Federal law currently requires insurers to spend at least 80% to 85% of premium dollars on actual health care or quality improvement and to justify premium increases to state regulators and the Secretary of the U.S. Department of Health and Human Services.
If your insurance plan denies payment, federal law requires an appeals process – first to the plan; then to an independent review. Your exact appeal rights depend upon the State you live in, or the state from which you buy insurance, but federal requirements protect your interests.
The Republican plan most likely will eliminate any federal oversight, without which we will face a familiar situation.
In 1980, local banks issued credit cards, and state legislatures set rules and procedures, including maximum interest rates. Then the Reagan administration imposed interstate banking upon all states, including credit card issuance across state lines. Credit card issuers promptly moved to the two states with the loosest regulations; Delaware and South Dakota. Interest rates soared, and rules changed to further entrap borrowers.

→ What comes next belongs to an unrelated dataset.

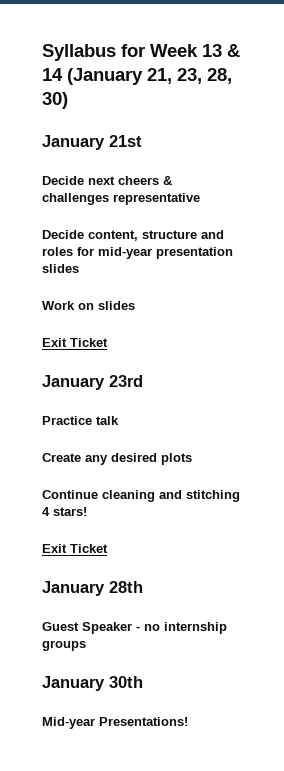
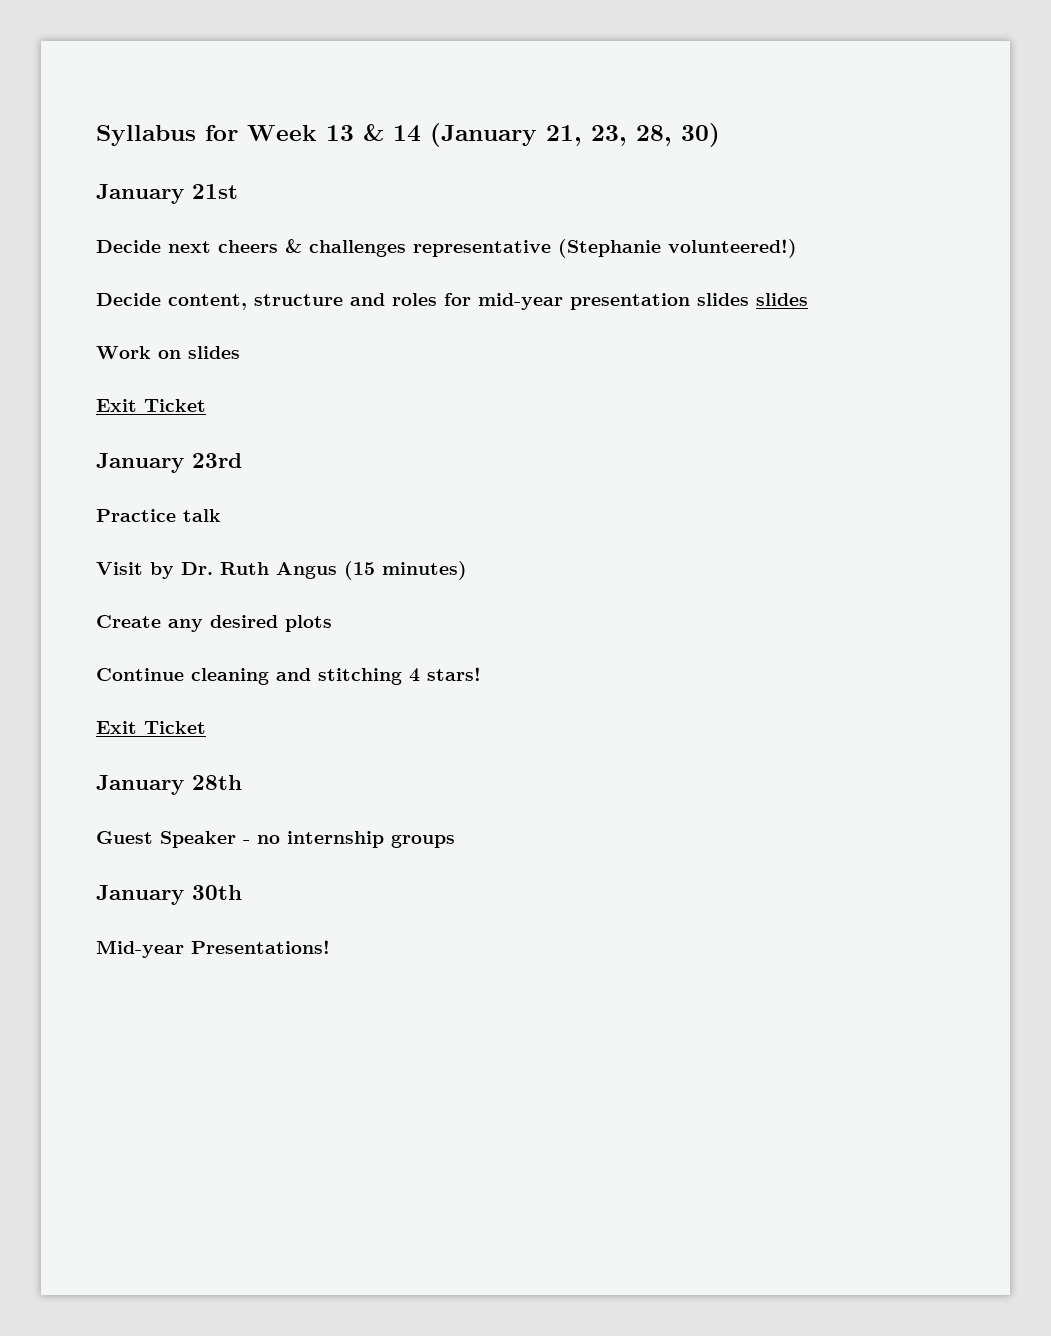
- Decide next cheers & challenges representative
+ Decide next cheers & challenges representative (Stephanie volunteered!)
- Decide content, structure and roles for mid-year presentation slides
+ Decide content, structure and roles for mid-year presentation slides slides
+ Visit by Dr. Ruth Angus (15 minutes)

The same thing can happen with health insurance. Without federal oversight, insurers can move to the two or three states with the fewest controls. Then they can return to all their old tricks; excessive premiums, appeals denials, refusing and rescinding coverage – and we will have no recourse.
Please tell your senators and representatives to improve current law, not replace it with something worse.
Note: Details of the Affordable Care Act can be found at HealthCare.gov.